The three senators were among the most ardent supporters of student loan cancellation. Ms. Warren made this a central issue in her presidential bid. Mr. Warnock and Mr. Schumer both backed the more than $10,000 in relief promised by Mr. Biden during the campaign. (Ms. Warren also used Air Force One as a lobbying site, bowing to Mr. Biden’s ears during the presidential flight to a wind farm in Massachusetts.)
The data the trio gave Mr Biden during their May meeting was aimed at countering one of their hangups: the notion that loan cancellation would be a gift to the privileged.

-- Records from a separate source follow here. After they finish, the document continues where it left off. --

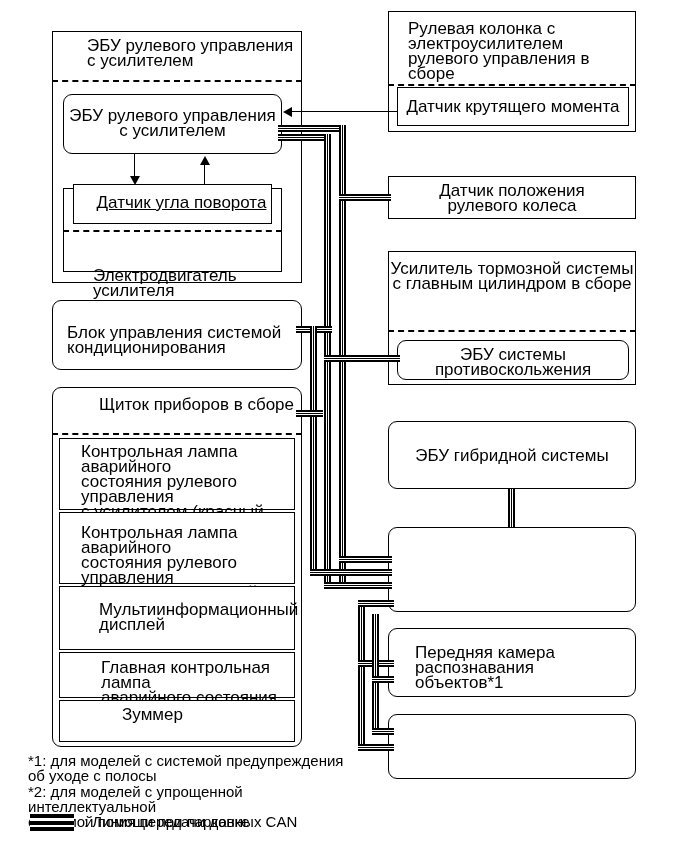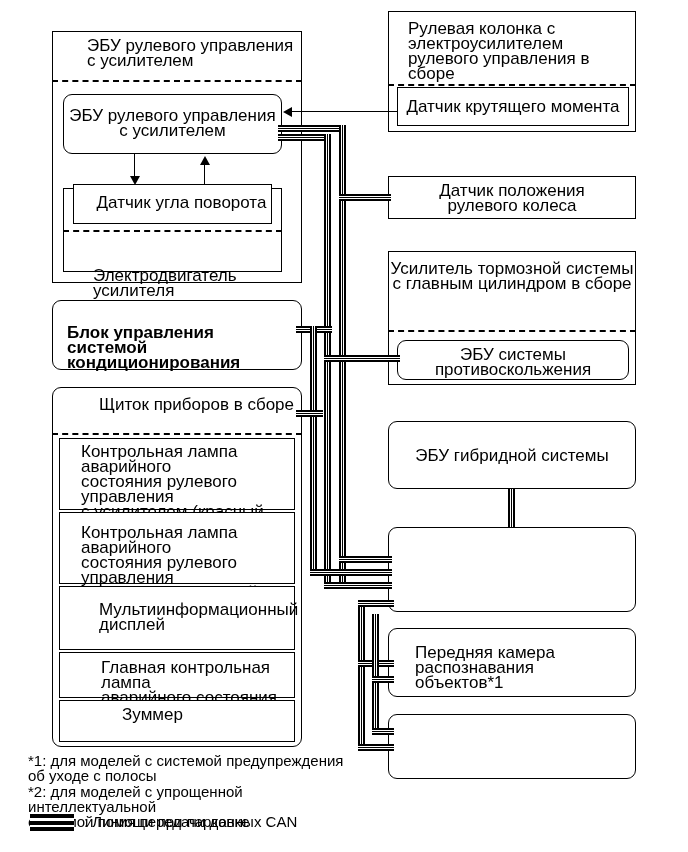"Датчик угла поворота" div.lbl { text-decoration: none -> underline }
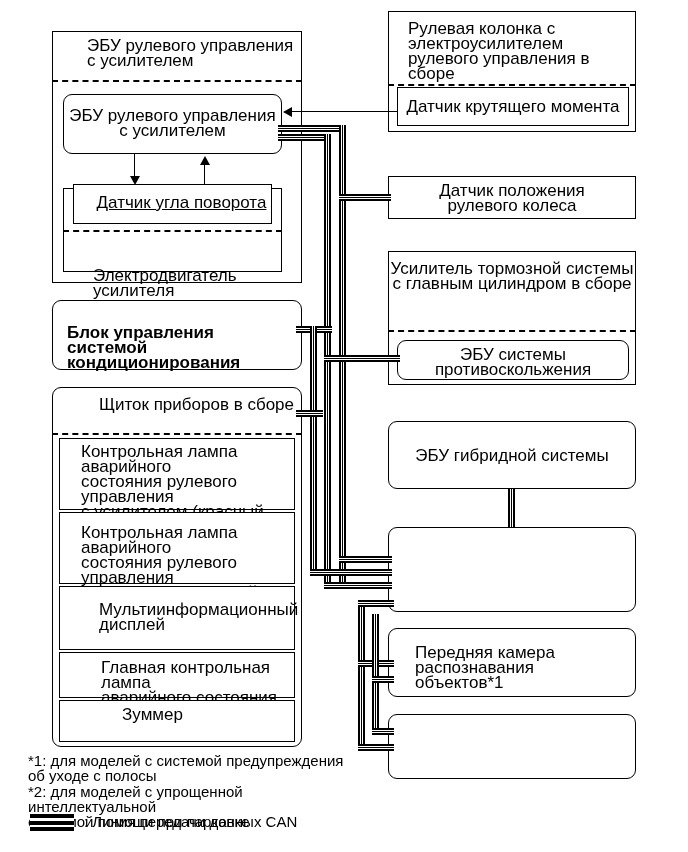"Блок управления системой" div.lbl { font-weight: bold -> none }
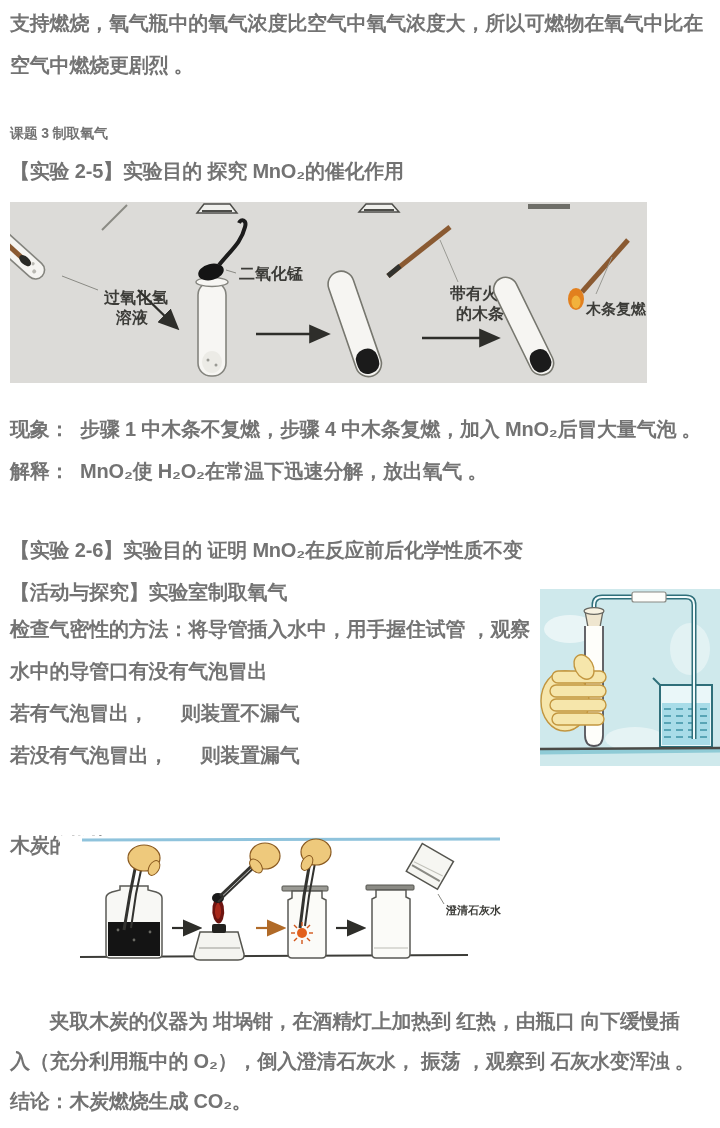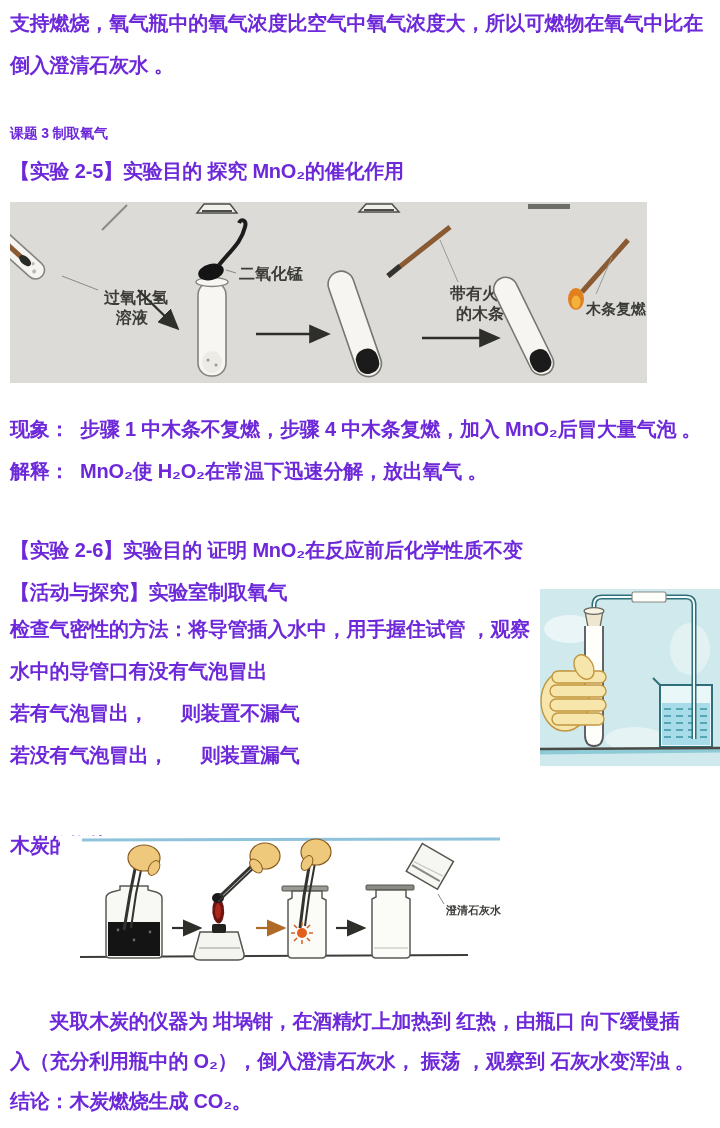"支持燃烧，氧气瓶中的氧气浓度比空气中氧气浓度大，所以可燃物在氧气中比在" .page { color: #6d28d9 -> #737373 }
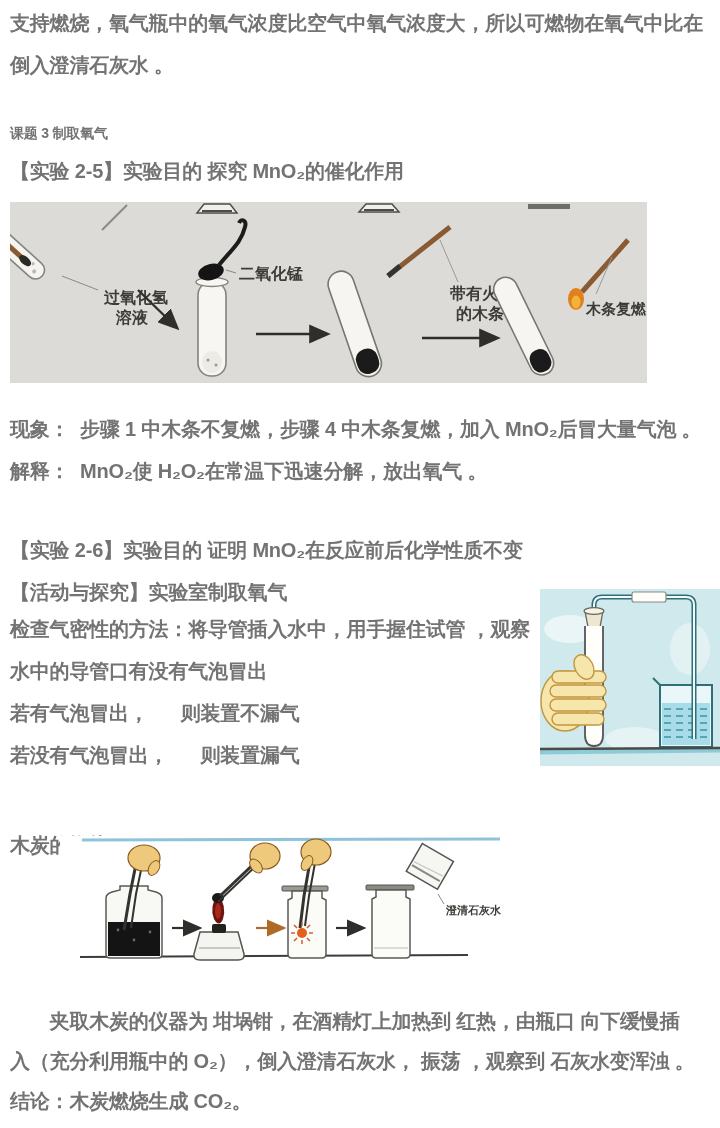"倒入澄清石灰水 。" div.t { text: 倒入澄清石灰水 -> 空气中燃烧更剧烈 }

When it became clear that Mr Biden was unwilling to wipe out more than $10,000 of debt for all borrowers, lawmakers switched gears, lobbying instead for the president, who had a Pell grant, a program that was already targeted at low-income students. ,
Outside factions continued to beat up the President as well. Ten days after the president’s flight from Buffalo with Mr Schumer, NAACP President Derrick Johnson delivered a clear message to Mr Biden in a tweet.
“Canceling $10,000 in student loan debt is like pouring a bucket of ice water on a wildfire,” he wrote.
In recent weeks, as it became clear Mr Biden was close to a decision, advocates intensified their efforts. Senators Schumer, Warren and Warnock spoke with Klein and Brian Deez, the president’s top economic advisers, on Friday. Mr. Schumer called on the president on Tuesday. Mr Johnson called senior White House officials on Monday and again on Wednesday morning, hours before the announcement.
Decision
For so long to come and such a deep debate, it seemed unusually hasty after Mr Biden made his choice.
The announcement comes before the Department of Education will fully design how the program will work, and before White House economists can estimate its full cost. The lack of a revenue estimate forced administration officials into a tortuous effort to explain how the plan would be “paid for in full”, as Mr Biden has insisted for all of his proposals.
Executives at loan servicing companies began to hear whispers from their friends at the Education Department on Wednesday morning that a decision was coming. Within minutes of the president’s remarks on Wednesday afternoon, the studentaid.gov website began to crash. Many loan service companies have telephone hold times of up to an hour.
“Everyone is calling us, but we don’t have answers,” said an official.
Late Thursday, the White House press secretary, Karine Jean-Pierre, said the program would cost $24 billion a year if 75 percent of those eligible request cancellation. On Friday, Bharat Ramamurthy, deputy director of the National Economic Council, said more accurate estimates would not come for weeks, at least.
Stacy Cowley contributed reporting from New York.